I fatti si svolgono in un arco di tempo che va dal 1420 al 1518. Un arco di tempo molto lungo ma motivato da alcune premesse storiche, utili a comprendere la dinamica dei fatti accaduti. La Regina Giovanna II, ultima regnante del ramo angioino, per avere liquidità ed estinguere un debito di mille ducati, vendette la città di Monteleone di Calabria (prima dell’unità d’Italia, la città si chiamava solo Monteleone) a Claretta Caracciolo. Re Ferrante D’Aragona, alla sua ascesa al trono dopo la morte del Re Alfonso il magnanimo, suo padre, riscattando il debito nel 1479, restituì alla città il rango demaniale. Più volte, i cittadini monteleonesi, chiesero che la città restasse demanio e che la stessa, non fosse né venduta, né data in pegno. Nonostante queste precise richieste, la città fu rimessa in vendita per ben due volte. La prima volta dallo stesso Ferrante, la seconda da Federico II, detto Ferrantino. Ferrantino, come detto concesse la città, intorno al 1500 a Giambattista Brancaccio, per sé e per i suoi eredi, per la cifra di 3000 ducati, sotto la protezione del militare, Giovanni Lo tufo. Cosa non gradita ai cittadini di Monteleone, i quali si ribellarono.

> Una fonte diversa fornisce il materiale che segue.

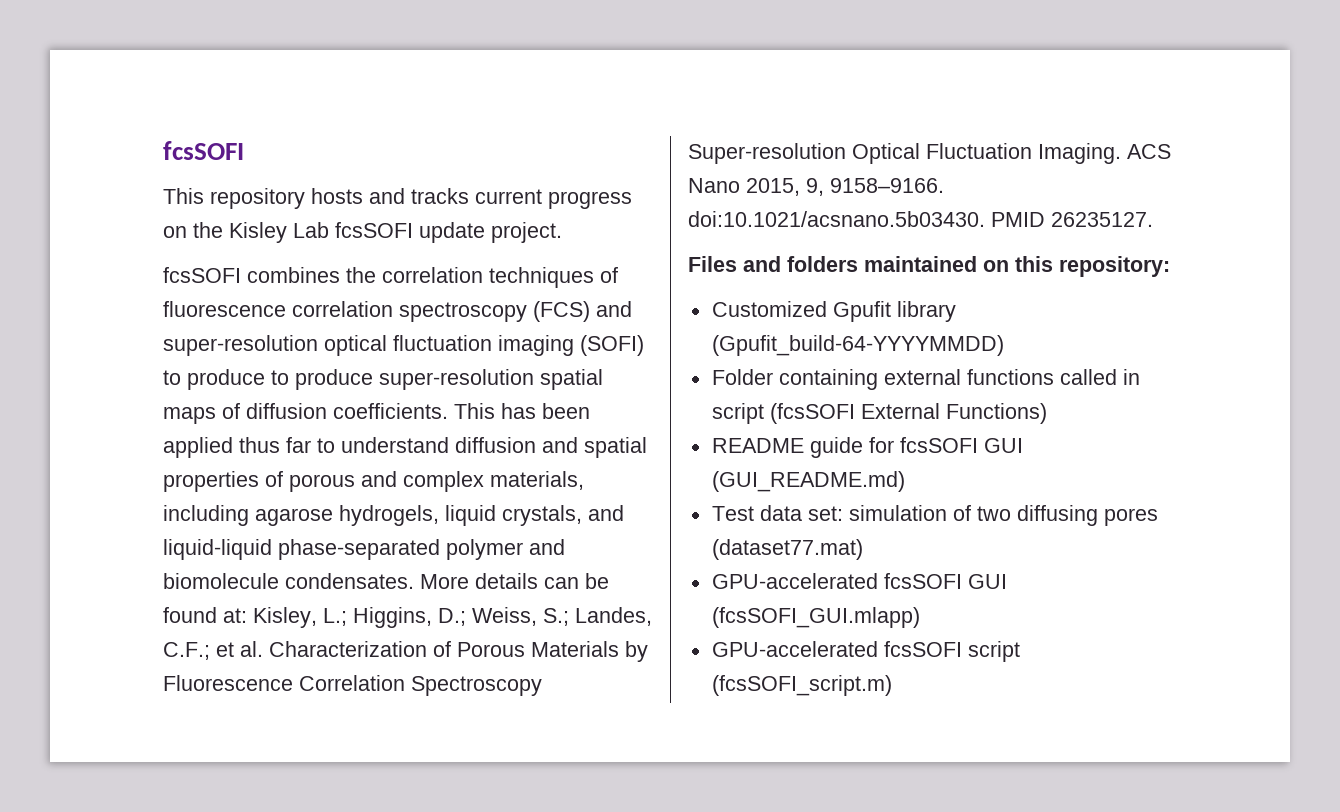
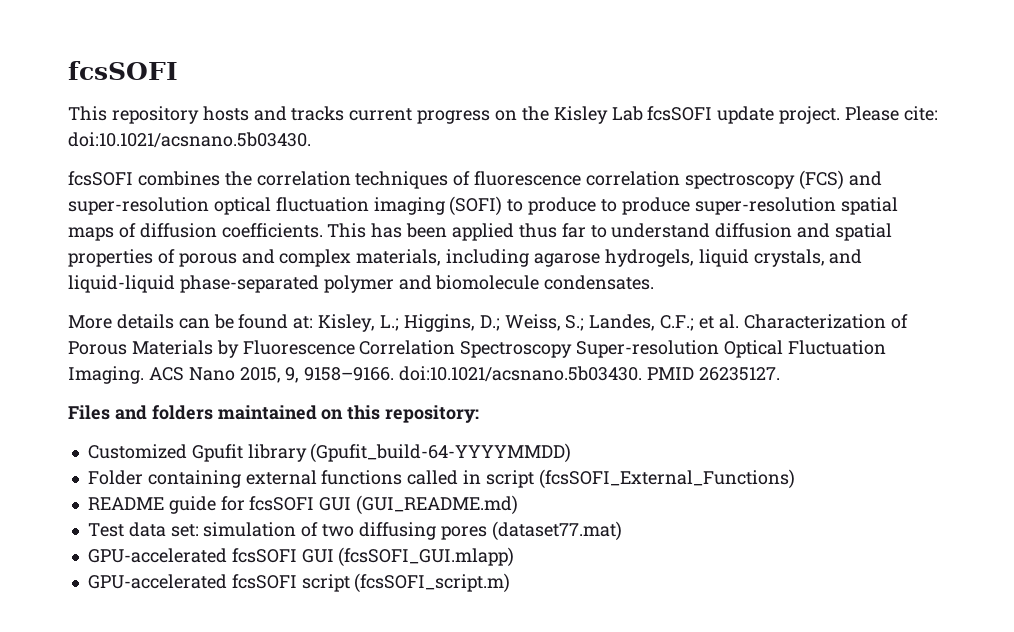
+ Please cite: doi:10.1021/acsnano.5b03430.
- This has been applied thus far to understand diffusion and spatial properties of porous and complex materials, including agarose hydrogels, liquid crystals, and liquid-liquid phase-separated polymer and biomolecule condensates. More details can be found at: Kisley, L.; Higgins, D.; Weiss, S.; Landes, C.F.; et al. Characterization of Porous Materials by Fluorescence Correlation Spectroscopy Super-resolution Optical Fluctuation Imaging.
+ This has been applied thus far to understand diffusion and spatial properties of porous and complex materials, including agarose hydrogels, liquid crystals, and liquid-liquid phase-separated polymer and biomolecule condensates.
+ More details can be found at: Kisley, L.; Higgins, D.; Weiss, S.; Landes, C.F.; et al. Characterization of Porous Materials by Fluorescence Correlation Spectroscopy Super-resolution Optical Fluctuation Imaging.
- Folder containing external functions called in script (fcsSOFI External Functions)
+ Folder containing external functions called in script (fcsSOFI_External_Functions)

Il re, aguzzando l’ingegno, dietro il pagamento di 3000 ducati, punizione contro il Lo Tufo che non era stato in grado di sedare qualsivoglia ribellione sul nascere e 2000 in risarcimento agli eredi Brancaccio, restituì alla città, il ruolo demaniale, guadagnando anche 3000 ducati.

Alla morte del Re, uno zio degli eredi Brancaccio, tale Ettore Pignatelli, con l’ausilio di documenti falsi di acquisto, nel 1508, pretese di essere padrone di alcuni feudi, fra i quali, figurava Monteleone. Gli abitanti insorsero, cacciando le milizie del tiranno. Durante la notte, Giovanni Lo Tufo, riuscì a riconquistare il castello e con lusinghe varie, riuscì a convincere i sette capi della ribellione a recarsi presso il castello per discutere sulle condizioni di governo della città. Appena giunti, furono catturati e decapitati ed esposte, come monito, le sette teste sugli spalti del castello. Fra tutte, figuravano le teste di Ortensio Recco e suo padre Giovanni, affogando l’urlo di libertà nel sangue.

La leggenda narra che ogni notte dell’8 giugno, un cavallo bianco, scendeva a galoppo dal castello, percorrendo le vie della città di Monteleone, emettendo paurosi nitriti, con le narici infuocate mentre gli zoccoli scintillavano.

Questo per dieci anni di seguito.

Diana Recco, all’epoca dei fatti, era ancora una ragazzina ma aveva giurato vendetta così, durante i festeggiamenti per il matrimonio di Maddalena Lo Tufo con Ludovico Abenavoli, figlia di Giovanni, pugnalò l’assassino di suo padre e di suo fratello, ma anche degli altri martiri. L’anno è il 1519 e la giovane Diana, giunge a Lavello dopo dieci giorni di viaggio, non privo di insidie. Visto il rango degli sposi, le nozze vengono celebrate nella Cattedrale di S. Mauro, dal Vescovo Pietro Prisco Guglielmucci. La chiesa è piena di invitati blasonati e fuori viene allestito il banchetto. Al termine della cerimonia, Diana, vestita di blu, secondo i dettami del tempo, si avvicina a Giovanni Lo tufo, fingendo di volersi congratulare per le nozze e lo accoltella al cuore. Fatta la vendetta, la giovane donna, attraversò il paese sul suo cavallo bianco per un’ultima volta, scomparendo per sempre. È probabile che la giovane Diana, dopo la vendetta, sia stata accolta in qualche convento dal quale non ne è più uscita. Cosa non inusuale in quegli anni, dopo fatti di sangue.

Ancora oggi, a detta di qualcuno, il cavallo bianco e il fantasma di Diana, vagherebbero per il castello, apparendo e scomparendo nei pressi del pozzo, posto al centro del cortile del castello Normanno- Svevo.

Storia e leggenda si intrecciano e Diana, rappresenta l’esempio di una donna, che per ottenere giustizia, ha sacrificato la sua stessa vita.

La via dove si trova il castello, è dedicata ai “Sette Martiri”.